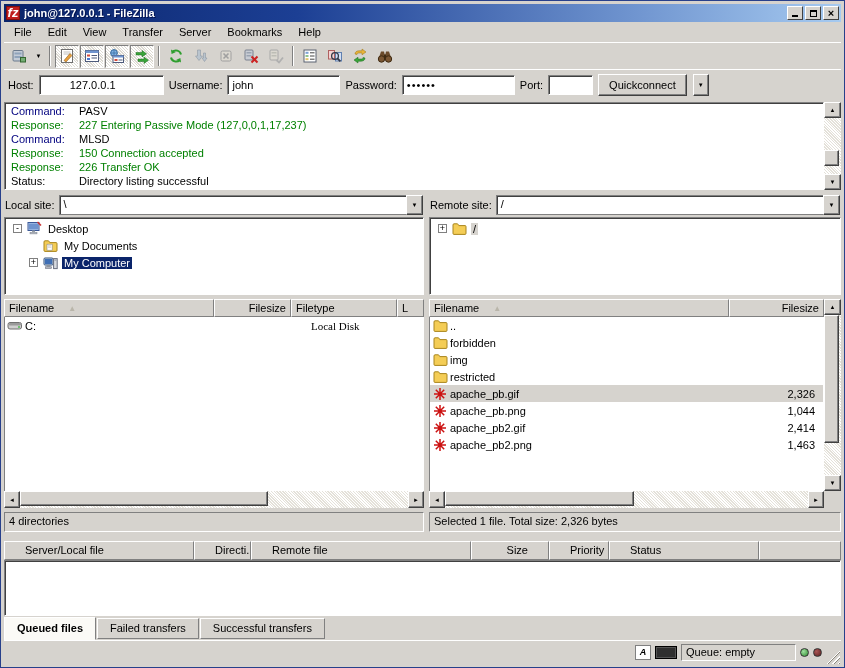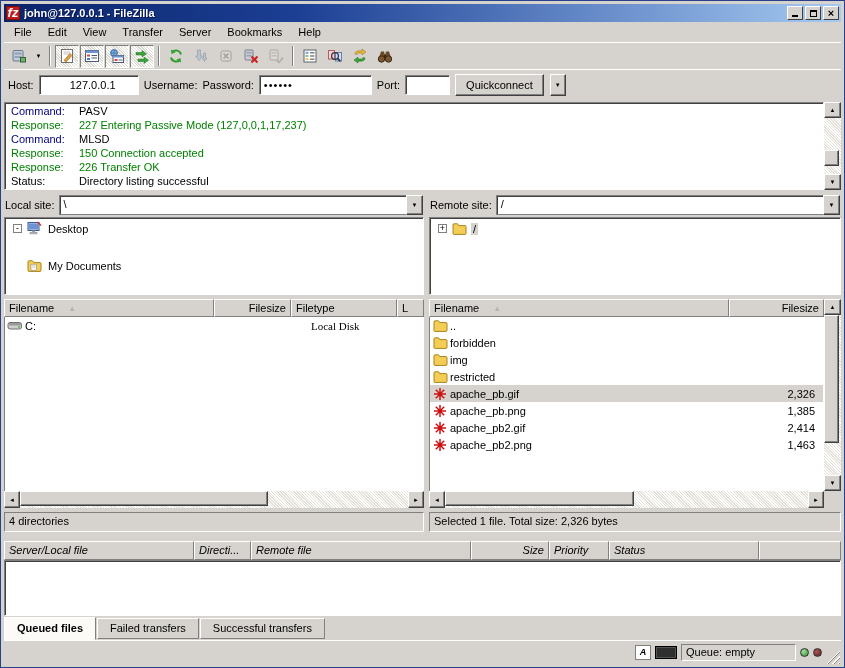--- a/index.html
+++ b/index.html
@@ -55,7 +55,7 @@
     border-right-color:#fff; border-bottom-color:#fff;
     box-shadow:inset 1px 1px 0 #404040;
     font-family:"Liberation Sans",sans-serif; font-size:11px; padding:0 4px; }
-  .w-host { width:100px;padding-left:30px; } .w-user { width:113px; } .w-pass { width:113px; letter-spacing:1px; } .w-port { width:45px; }
+  .w-host { width:125px;padding-left:30px; } .w-user { width:113px; } .w-pass { width:113px; letter-spacing:1px; } .w-port { width:45px; }
   .qc-btn { height:22px; padding:0 10px; background:#d6d3ce;
     border:1px solid; border-color:#fff #404040 #404040 #fff;
     box-shadow:inset -1px -1px 0 #808080;

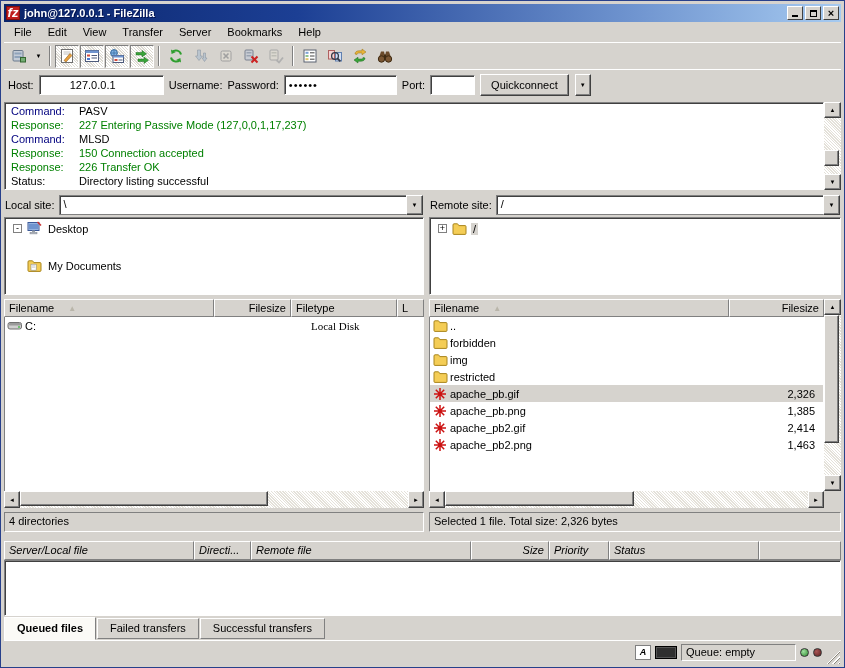--- a/index.html
+++ b/index.html
@@ -332,6 +332,7 @@
     <span class="qlabel">Host:</span>
     <input class="qinput w-host" type="text" value="127.0.0.1" style="">
     <span class="qlabel">Username:</span>
+    <input class="qinput w-user" type="text" value="john" style="">
     <span class="qlabel">Password:</span>
     <input class="qinput w-pass" type="text" value="••••••" style="">
     <span class="qlabel">Port:</span>

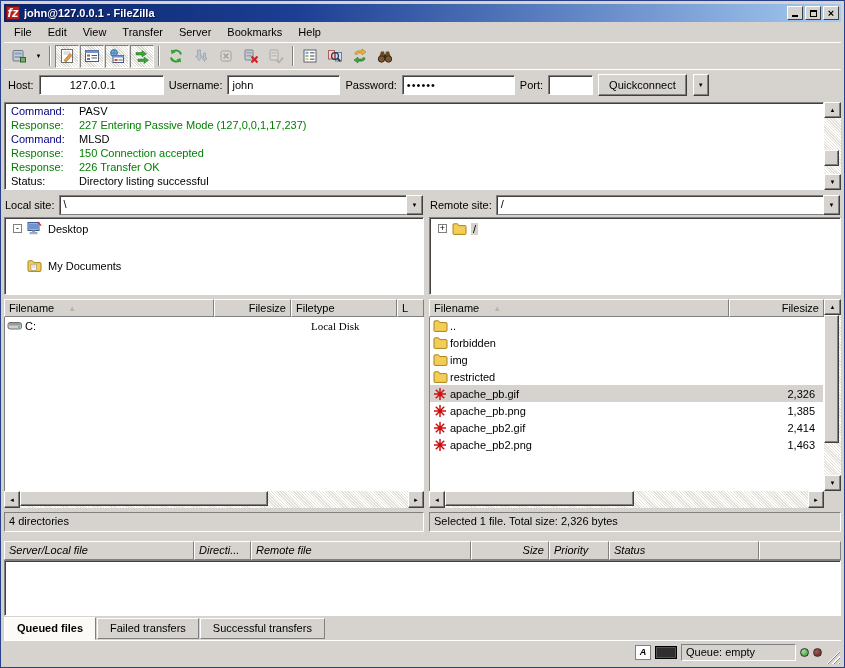--- a/index.html
+++ b/index.html
@@ -121,7 +121,7 @@
   .tree-label { padding:0 2px; white-space:nowrap; }
   .tree-label.sel-dark { background:#0a246a; color:#fff; }
   .tree-label.sel-gray { background:#d6d3ce; color:#000; }
-  .ind-1 { padding-left:8px; } .ind-2 { padding-left:8px;margin-top:20px; }
+  .ind-1 { padding-left:8px; } .ind-2 { padding-left:24px; }
 
   .hsplit { flex:0 0 4px; }
 

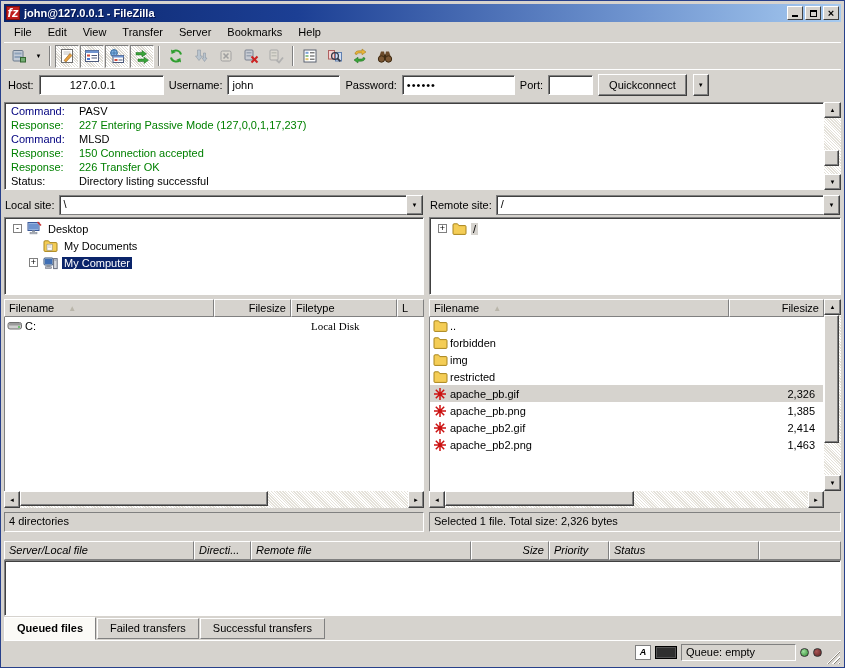--- a/index.html
+++ b/index.html
@@ -568,7 +568,7 @@
                   </svg>
                 </span>
                 <span class="fname">apache_pb.png</span>
-                <span class="fsize">1,385</span>
+                <span class="fsize">1,044</span>
               </div>
             <div class="frow">
                 <span class="ficon">

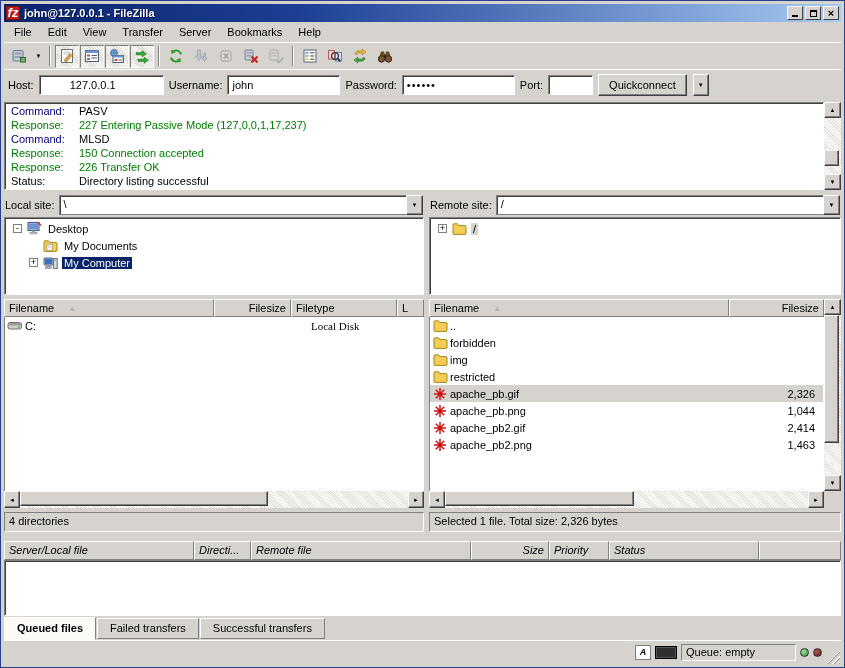--- a/index.html
+++ b/index.html
@@ -152,7 +152,7 @@
   .queue { flex:1; display:flex; flex-direction:column; margin-top:4px; }
   .queue-header { height:19px; flex:0 0 19px; display:flex; }
   .qh { background:#d6d3ce; border:1px solid; border-color:#fff #808080 #808080 #fff;
-    padding:2px 4px; white-space:nowrap; overflow:hidden;font-style:italic; }
+    padding:2px 20px; white-space:nowrap; overflow:hidden; }
   .qh.r { text-align:right; }
   .queue-body { flex:1; background:#fff; border:1px solid #808080;
     border-right-color:#fff; border-bottom-color:#fff; box-shadow:inset 1px 1px 0 #404040; }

**********

* **WHAT TO DO**: From the top of the listing above, repeat each line exactly until you reach the line containing "-332,6 +332,7 @@", and repeat that one too. Leave the pictures out.

* **RESULT**:
--- a/index.html
+++ b/index.html
@@ -55,7 +55,7 @@
     border-right-color:#fff; border-bottom-color:#fff;
     box-shadow:inset 1px 1px 0 #404040;
     font-family:"Liberation Sans",sans-serif; font-size:11px; padding:0 4px; }
-  .w-host { width:100px;padding-left:30px; } .w-user { width:113px; } .w-pass { width:113px; letter-spacing:1px; } .w-port { width:45px; }
+  .w-host { width:125px;padding-left:30px; } .w-user { width:113px; } .w-pass { width:113px; letter-spacing:1px; } .w-port { width:45px; }
   .qc-btn { height:22px; padding:0 10px; background:#d6d3ce;
     border:1px solid; border-color:#fff #404040 #404040 #fff;
     box-shadow:inset -1px -1px 0 #808080;

--- a/index.html
+++ b/index.html
@@ -332,6 +332,7 @@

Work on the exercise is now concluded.